I agree that Republicans could still win on economic arguments (not that they'd be right, just that people would listen and often agree). Not on everything, like taxing the rich or cutting entitlements, but in other aspects.

But in some ways it is the reason why the GOP is in such trouble. They've built a coalition around guns, gays, and religion. A lot of GOP voters are 1 issue voters (abortion, gay rights, or gun control) and any economic argument they make is irrelevant to them and some libertarians who will vote for anyone in favor of less government than the other person. At the same time, there are a lot of people out there who either don't give a fuck about any of those social issues or believe what the current majority believes on those issues but at the same time are less likely to buy into the liberal economic arguments. However, the combination of scariness from the position on the right on those issues along with the fact that the Democrats as a matter of public policy aren't very left economically right now pushes them to vote Democrat.

To go further, if they abandon those issues (along with others like immigration), what happens to their coalition? A lot of their voters also tend to be less well-off economically and may stray towards the democrats if the social issues are off the table (over time). We've all seen how a lot of the so-called welfare is used by white, southern republicans. What ensures they stay republicans?

I'd be very curious to see how an election would turn out if social issues dominating today were irrelevant in the national discourse. I wonder if we'd see a Reaganesque win for Hillary in 2016 if that was the case or if it would stay pretty divided based on the GOP candidate's economic arguments.

I think in this recent election without race and the social issues, Obama would have won in a landslide if both parties stayed the same regarding economics and foreign policy.

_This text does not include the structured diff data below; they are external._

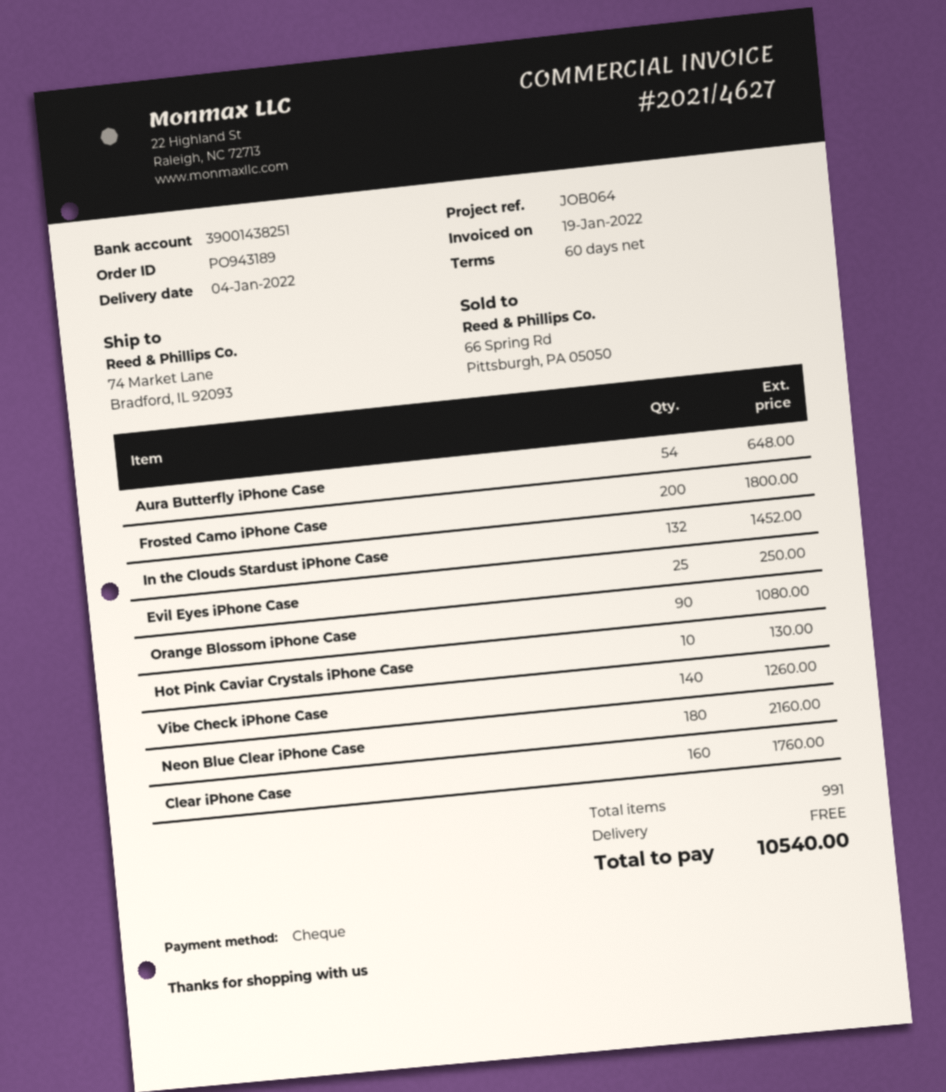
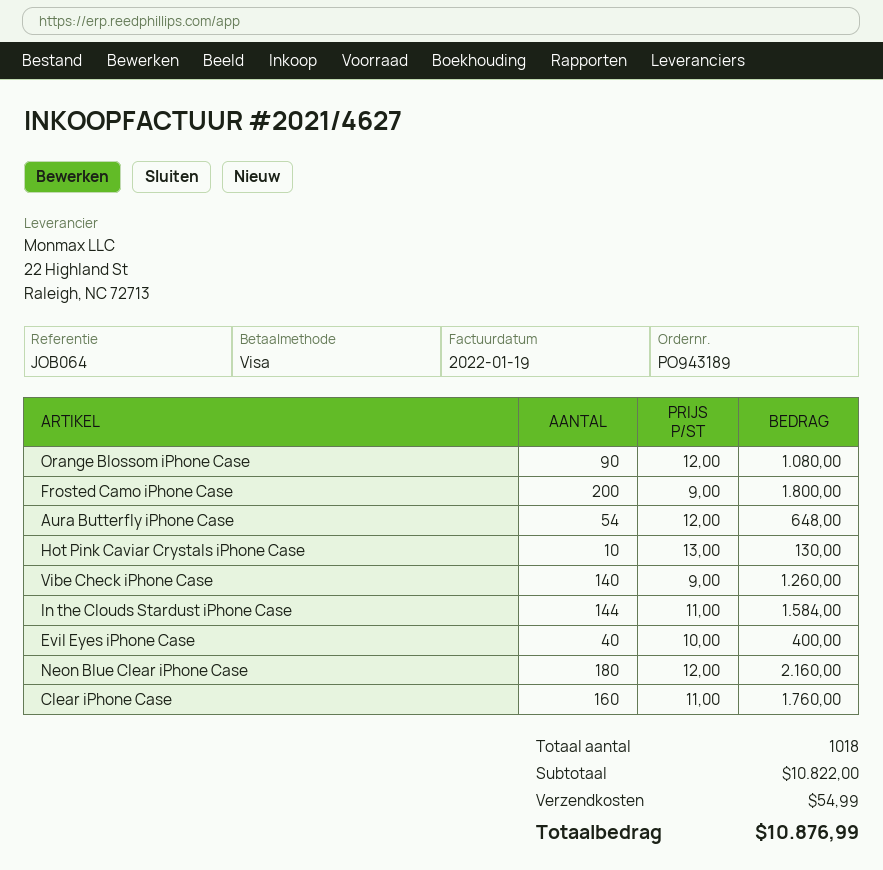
payment method: cheque -> Visa
In the Clouds Stardust iPhone Case: 132 for 1452.00 -> 144 for 1584.00
Evil Eyes iPhone Case: 25 for 250.00 -> 40 for 400.00
total quantity: 991 -> 1018
shipping: 0.00 -> 54.99
total: 10540.00 -> 10876.99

Obama came from a centrist position pretty much everywhere. But a more traditional left vs right argument would be interesting.
 

Qazaq

Banned
A lot of GOP voters are 1 issue voters (abortion, gay rights, or gun control)

I don't really think this is true. In fact, I think you'd be hard pressed to find almost ANYONE who is a "single issue voter". Sometimes certain issues absolutely outweigh everything else, I guess, but it doesn't really strike me as human -- the way you're putting it. I think more accurately, ESPECIALLY among Republican, is that those voters tend to adopt the viewpoints of the majority of the party depending on how ensconced they become in the rightwing political sphere.

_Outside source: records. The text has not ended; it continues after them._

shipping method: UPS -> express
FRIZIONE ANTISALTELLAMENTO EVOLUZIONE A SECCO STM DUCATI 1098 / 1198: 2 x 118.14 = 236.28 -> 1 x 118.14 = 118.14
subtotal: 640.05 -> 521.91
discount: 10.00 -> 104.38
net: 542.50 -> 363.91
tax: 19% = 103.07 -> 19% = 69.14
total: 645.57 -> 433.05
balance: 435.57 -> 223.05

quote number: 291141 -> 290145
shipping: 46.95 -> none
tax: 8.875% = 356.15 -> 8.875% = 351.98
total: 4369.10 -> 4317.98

I mean, some of that is obvious -- you hang around with more people of similar ideology, the more viewpoints from them you adopt -- but I think this is particularly true with conservatives given how quickly that base has rapidly adopted the talking points being given to them by right wind media that thus spreads through the base.
 
I don't really think this is true. In fact, I think you'd be hard pressed to find almost ANYONE who is a "single issue voter". Sometimes certain issues absolutely outweigh everything else, I guess, but it doesn't really strike me as human -- the way you're putting it. I think more accurately, ESPECIALLY among Republican, is that those voters tend to adopt the viewpoints of the majority of the party depending on how ensconced they become in the rightwing political sphere.

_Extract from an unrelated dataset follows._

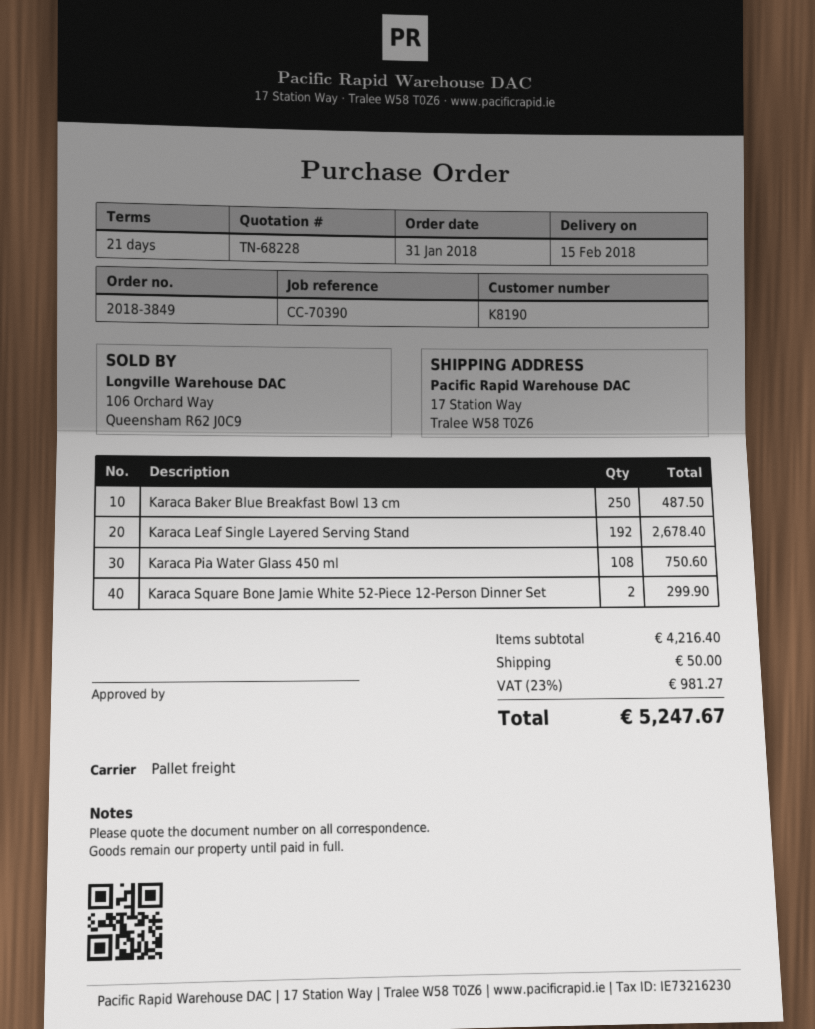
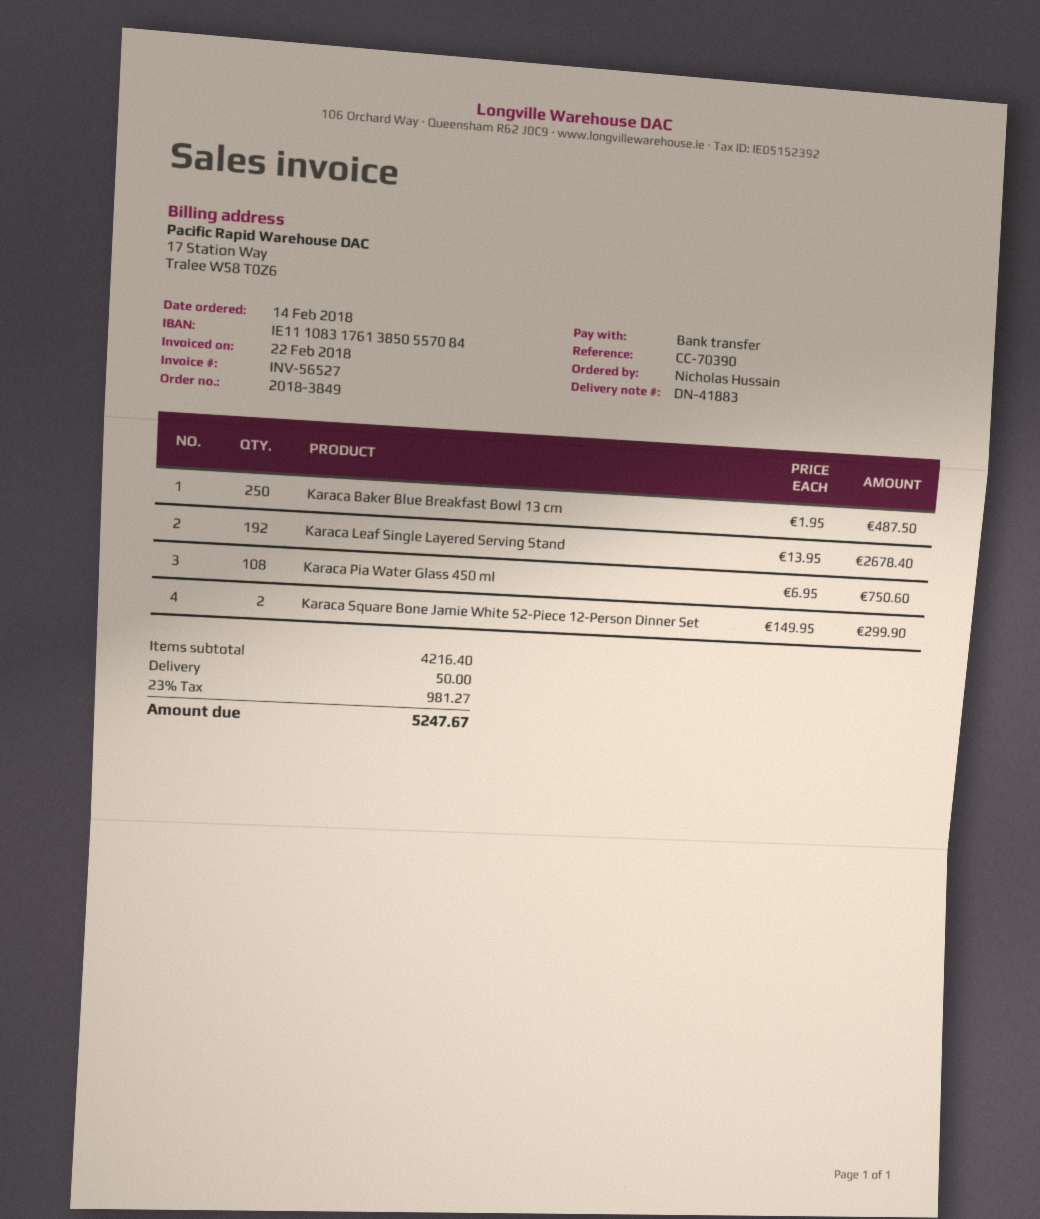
order date: 2018-01-31 -> 2018-02-14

I mean, some of that is obvious -- you hang around with more people of similar ideology, the more viewpoints from them you adopt -- but I think this is particularly true with conservatives given how quickly that base has rapidly adopted the talking points being given to them by right wind media that thus spreads through the base.

hpDl3T6.gif


That's a lot just riding on abortion. And that goes both ways, FWIW.

Also, although I say GGR, gays/abortion really is part of religion for these republican voters.

I do think that you're right in that people tend to adopt certain beliefs as a result which is why I am so curious to see an election without the social issues driving certain people to parties.

I also tend to believe more people are single issue voters than they tend to believe mostly because they assume if you are for X you're also definitely for Y.

By single issue voter, I mean that if, for example, you are pro-choice, voter X won't ever vote for you over a pro-life candidate under reasonable circumstances.
 

KingK

Member
I agree that Republicans could still win on economic arguments (not that they'd be right, just that people would listen and often agree). Not on everything, like taxing the rich or cutting entitlements, but in other aspects.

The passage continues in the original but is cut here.